> [PROBLEM TO WORK ON]:
Copy out the data below as written; omit any images.

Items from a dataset
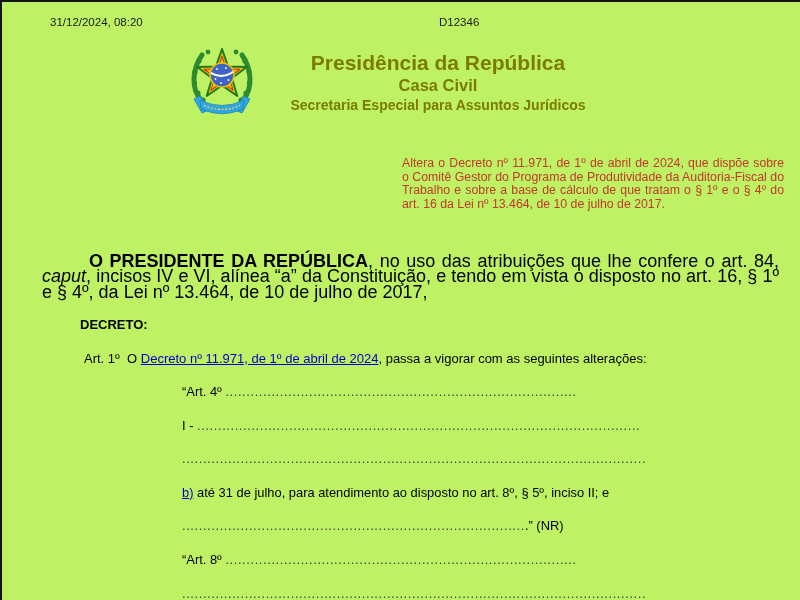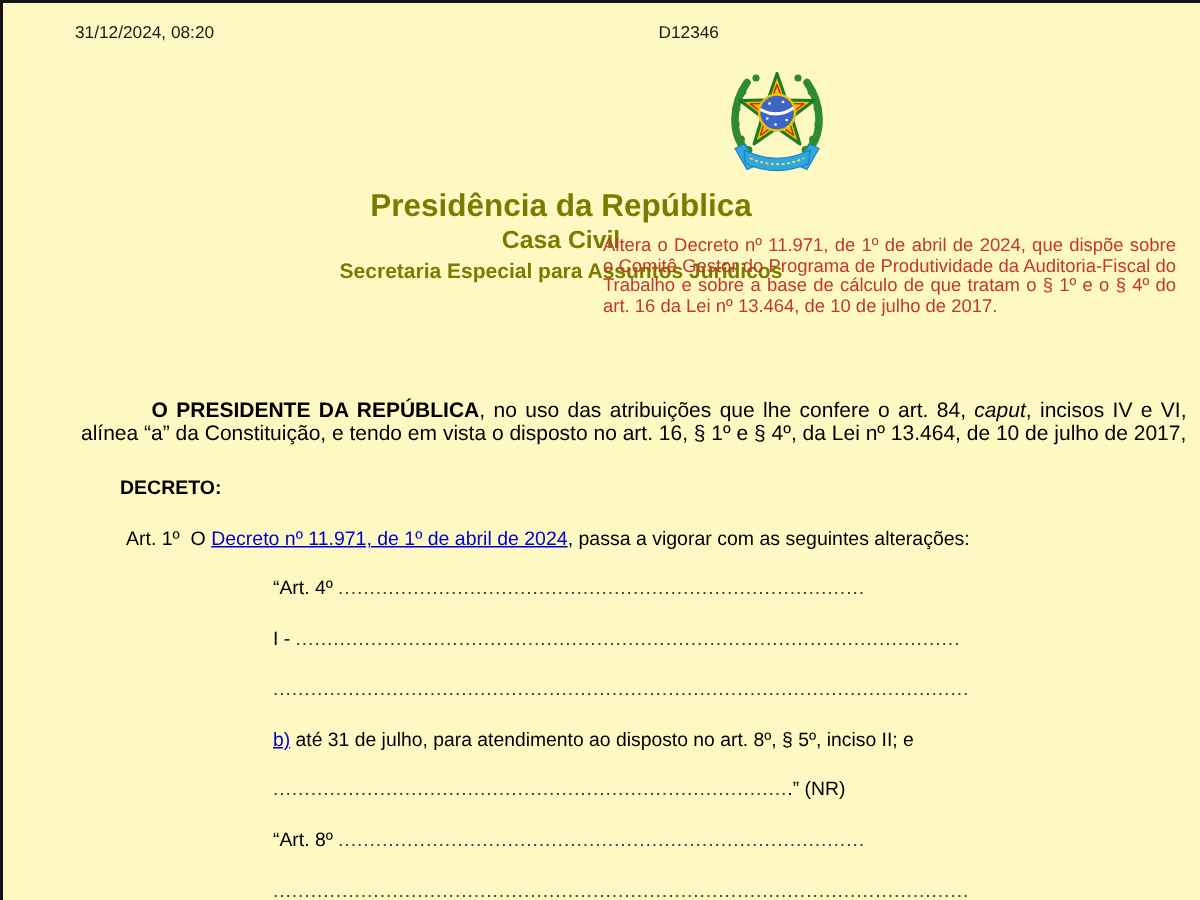--- a/index.html
+++ b/index.html
@@ -3,7 +3,7 @@
 <meta charset="utf-8">
 <style>
   html,body{margin:0;padding:0;background:#ffffff;}
-  .page{position:relative;width:800px;height:600px;box-sizing:border-box;background:#fef9c3;
+  .page{position:relative;width:800px;height:600px;box-sizing:border-box;background:#bef264;
         border-left:2px solid #131313;border-top:2px solid #131313;overflow:hidden;
         font-family:"Liberation Sans",sans-serif;color:#000;}
   .print-header{position:absolute;top:14px;left:0;width:100%;height:14px;font-size:11.5px;color:#1a1a1a;}

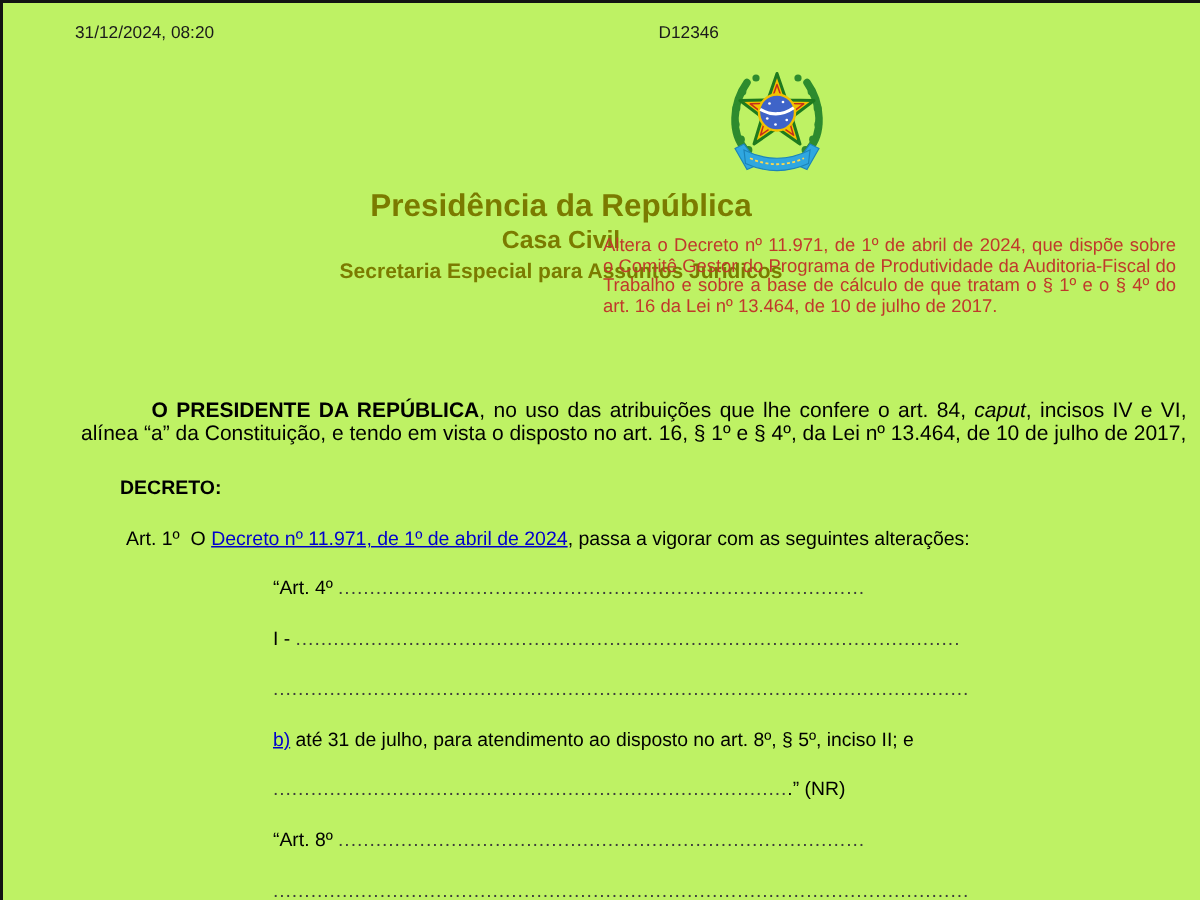--- a/index.html
+++ b/index.html
@@ -9,7 +9,7 @@
   .print-header{position:absolute;top:14px;left:0;width:100%;height:14px;font-size:11.5px;color:#1a1a1a;}
   .print-ts{position:absolute;left:48px;top:0;}
   .print-code{position:absolute;left:437px;top:0;}
-  .masthead{position:absolute;top:37px;left:188px;display:flex;align-items:flex-end;flex-direction:column;}
+  .masthead{position:absolute;top:37px;left:188px;display:flex;align-items:center;}
   .emblem{display:block;width:64px;height:80px;flex:0 0 auto;}
   .org{width:352px;margin-left:8px;text-align:center;color:#7b7b00;font-weight:bold;}
   .org1{font-size:21px;line-height:24px;margin-top:7px;}

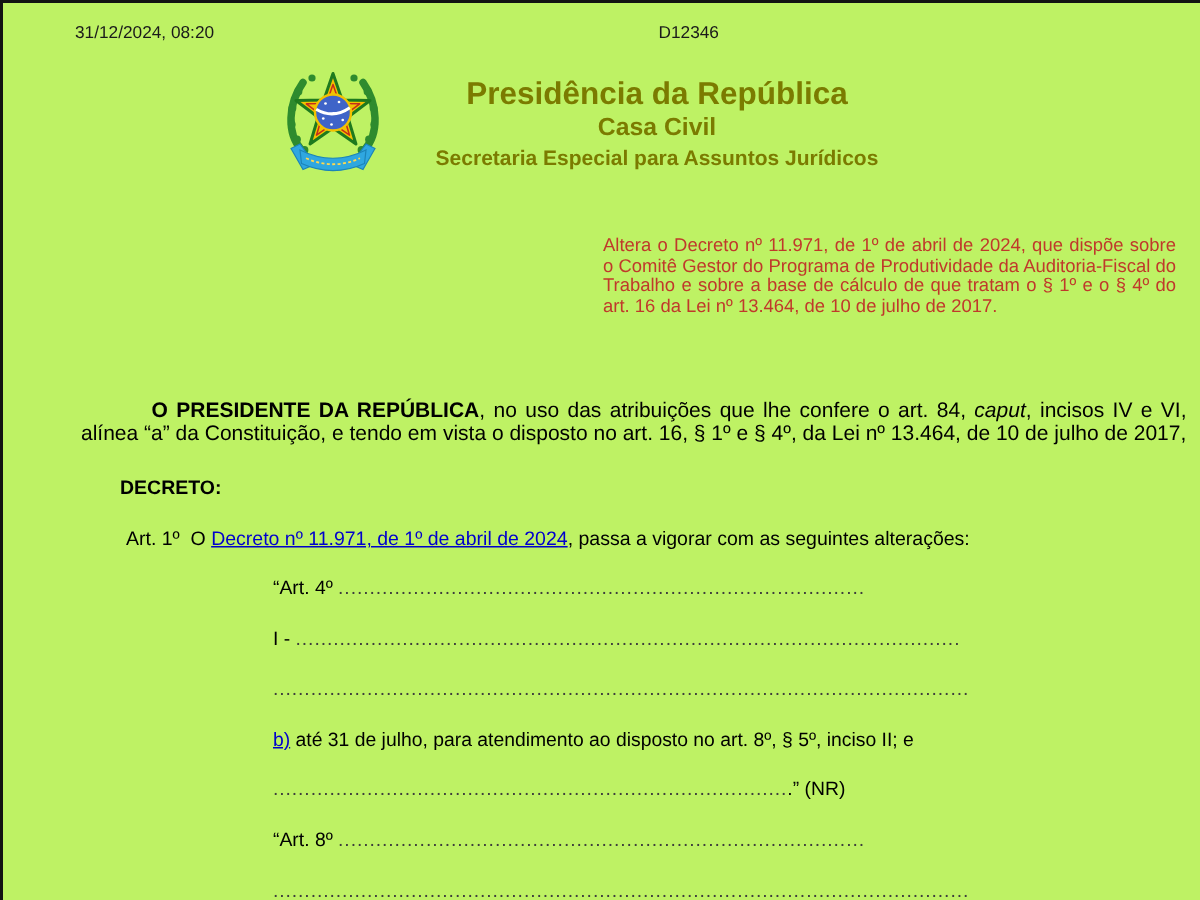--- a/index.html
+++ b/index.html
@@ -20,8 +20,8 @@
   .decree-title a{color:#0000cc;text-decoration:underline;}
   .ementa{position:absolute;top:155px;left:400px;width:382px;margin:0;
           font-size:12.3px;line-height:13.6px;text-align:justify;color:#c0392b;}
-  .preamble{position:absolute;top:252px;left:40px;width:737px;margin:12px;
-            font-size:14px;line-height:15.3px;text-align:justify;text-indent:47px;}
+  .preamble{position:absolute;top:252px;left:40px;width:737px;margin:0;
+            font-size:18px;line-height:15.3px;text-align:justify;text-indent:47px;}
   .decreta{position:absolute;top:315px;left:78px;margin:0;font-size:13px;}
   .decreta b{font-weight:bold;}
   .art1{position:absolute;top:345px;left:40px;width:737px;margin:4px;font-size:13px;text-indent:38px;}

> [PROBLEM SOLUTION]:
--- a/index.html
+++ b/index.html
@@ -3,7 +3,7 @@
 <meta charset="utf-8">
 <style>
   html,body{margin:0;padding:0;background:#ffffff;}
-  .page{position:relative;width:800px;height:600px;box-sizing:border-box;background:#fef9c3;
+  .page{position:relative;width:800px;height:600px;box-sizing:border-box;background:#bef264;
         border-left:2px solid #131313;border-top:2px solid #131313;overflow:hidden;
         font-family:"Liberation Sans",sans-serif;color:#000;}
   .print-header{position:absolute;top:14px;left:0;width:100%;height:14px;font-size:11.5px;color:#1a1a1a;}

--- a/index.html
+++ b/index.html
@@ -9,7 +9,7 @@
   .print-header{position:absolute;top:14px;left:0;width:100%;height:14px;font-size:11.5px;color:#1a1a1a;}
   .print-ts{position:absolute;left:48px;top:0;}
   .print-code{position:absolute;left:437px;top:0;}
-  .masthead{position:absolute;top:37px;left:188px;display:flex;align-items:flex-end;flex-direction:column;}
+  .masthead{position:absolute;top:37px;left:188px;display:flex;align-items:center;}
   .emblem{display:block;width:64px;height:80px;flex:0 0 auto;}
   .org{width:352px;margin-left:8px;text-align:center;color:#7b7b00;font-weight:bold;}
   .org1{font-size:21px;line-height:24px;margin-top:7px;}

--- a/index.html
+++ b/index.html
@@ -20,8 +20,8 @@
   .decree-title a{color:#0000cc;text-decoration:underline;}
   .ementa{position:absolute;top:155px;left:400px;width:382px;margin:0;
           font-size:12.3px;line-height:13.6px;text-align:justify;color:#c0392b;}
-  .preamble{position:absolute;top:252px;left:40px;width:737px;margin:12px;
-            font-size:14px;line-height:15.3px;text-align:justify;text-indent:47px;}
+  .preamble{position:absolute;top:252px;left:40px;width:737px;margin:0;
+            font-size:18px;line-height:15.3px;text-align:justify;text-indent:47px;}
   .decreta{position:absolute;top:315px;left:78px;margin:0;font-size:13px;}
   .decreta b{font-weight:bold;}
   .art1{position:absolute;top:345px;left:40px;width:737px;margin:4px;font-size:13px;text-indent:38px;}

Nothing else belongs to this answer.